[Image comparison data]

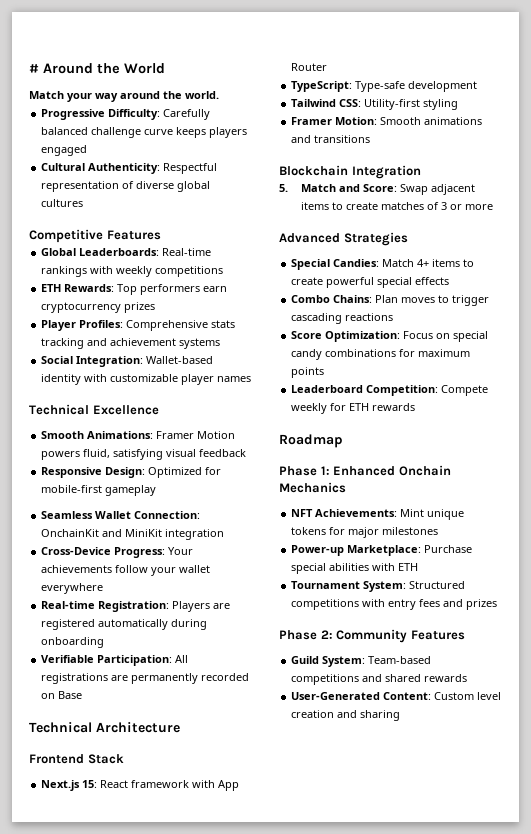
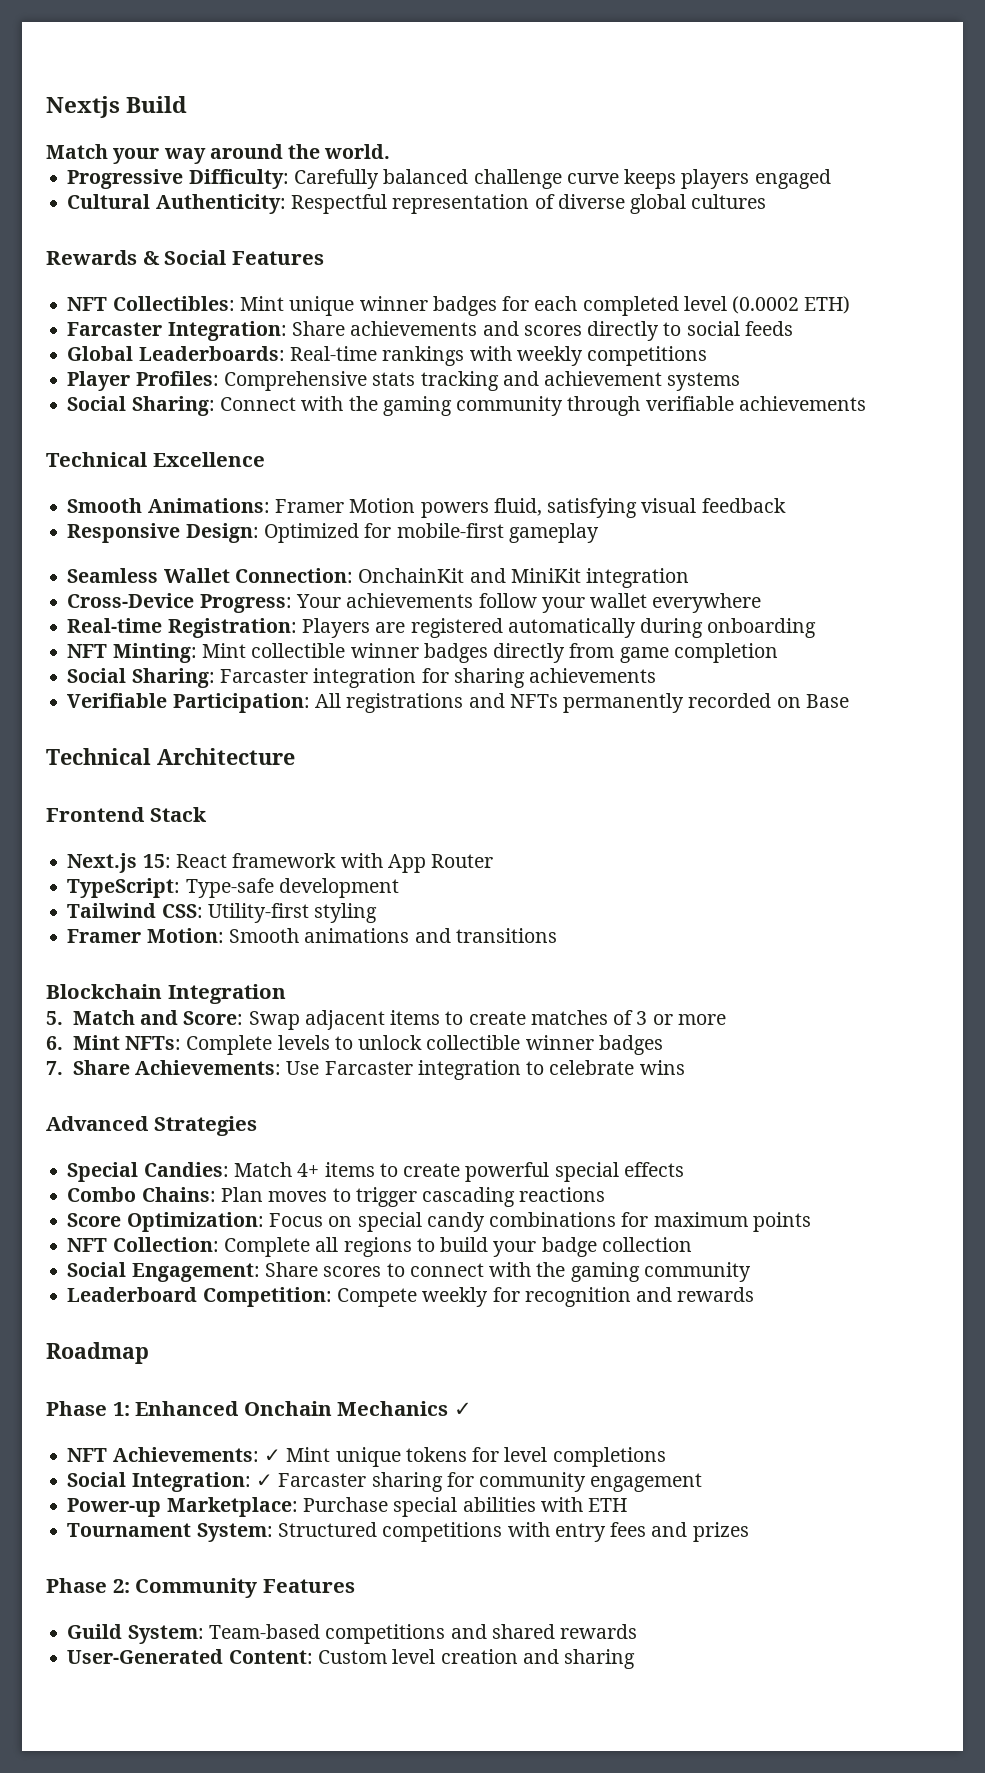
- # Around the World
+ Nextjs Build
- Competitive Features
+ Rewards & Social Features
+ NFT Collectibles: Mint unique winner badges for each completed level (0.0002 ETH)
+ Farcaster Integration: Share achievements and scores directly to social feeds
- ETH Rewards: Top performers earn cryptocurrency prizes
- Social Integration: Wallet-based identity with customizable player names
+ Social Sharing: Connect with the gaming community through verifiable achievements
+ NFT Minting: Mint collectible winner badges directly from game completion
+ Social Sharing: Farcaster integration for sharing achievements
- Verifiable Participation: All registrations are permanently recorded on Base
+ Verifiable Participation: All registrations and NFTs permanently recorded on Base
+ 6. Mint NFTs: Complete levels to unlock collectible winner badges
+ 7. Share Achievements: Use Farcaster integration to celebrate wins
+ NFT Collection: Complete all regions to build your badge collection
+ Social Engagement: Share scores to connect with the gaming community
- Leaderboard Competition: Compete weekly for ETH rewards
+ Leaderboard Competition: Compete weekly for recognition and rewards
- Phase 1: Enhanced Onchain Mechanics
+ Phase 1: Enhanced Onchain Mechanics ✓
- NFT Achievements: Mint unique tokens for major milestones
+ NFT Achievements: ✓ Mint unique tokens for level completions
+ Social Integration: ✓ Farcaster sharing for community engagement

Assignment:
Could you please repeat the entries above exactly, with every picture left out?

Task answer:
- # Around the World
+ Nextjs Build
- Competitive Features
+ Rewards & Social Features
+ NFT Collectibles: Mint unique winner badges for each completed level (0.0002 ETH)
+ Farcaster Integration: Share achievements and scores directly to social feeds
- ETH Rewards: Top performers earn cryptocurrency prizes
- Social Integration: Wallet-based identity with customizable player names
+ Social Sharing: Connect with the gaming community through verifiable achievements
+ NFT Minting: Mint collectible winner badges directly from game completion
+ Social Sharing: Farcaster integration for sharing achievements
- Verifiable Participation: All registrations are permanently recorded on Base
+ Verifiable Participation: All registrations and NFTs permanently recorded on Base
+ 6. Mint NFTs: Complete levels to unlock collectible winner badges
+ 7. Share Achievements: Use Farcaster integration to celebrate wins
+ NFT Collection: Complete all regions to build your badge collection
+ Social Engagement: Share scores to connect with the gaming community
- Leaderboard Competition: Compete weekly for ETH rewards
+ Leaderboard Competition: Compete weekly for recognition and rewards
- Phase 1: Enhanced Onchain Mechanics
+ Phase 1: Enhanced Onchain Mechanics ✓
- NFT Achievements: Mint unique tokens for major milestones
+ NFT Achievements: ✓ Mint unique tokens for level completions
+ Social Integration: ✓ Farcaster sharing for community engagement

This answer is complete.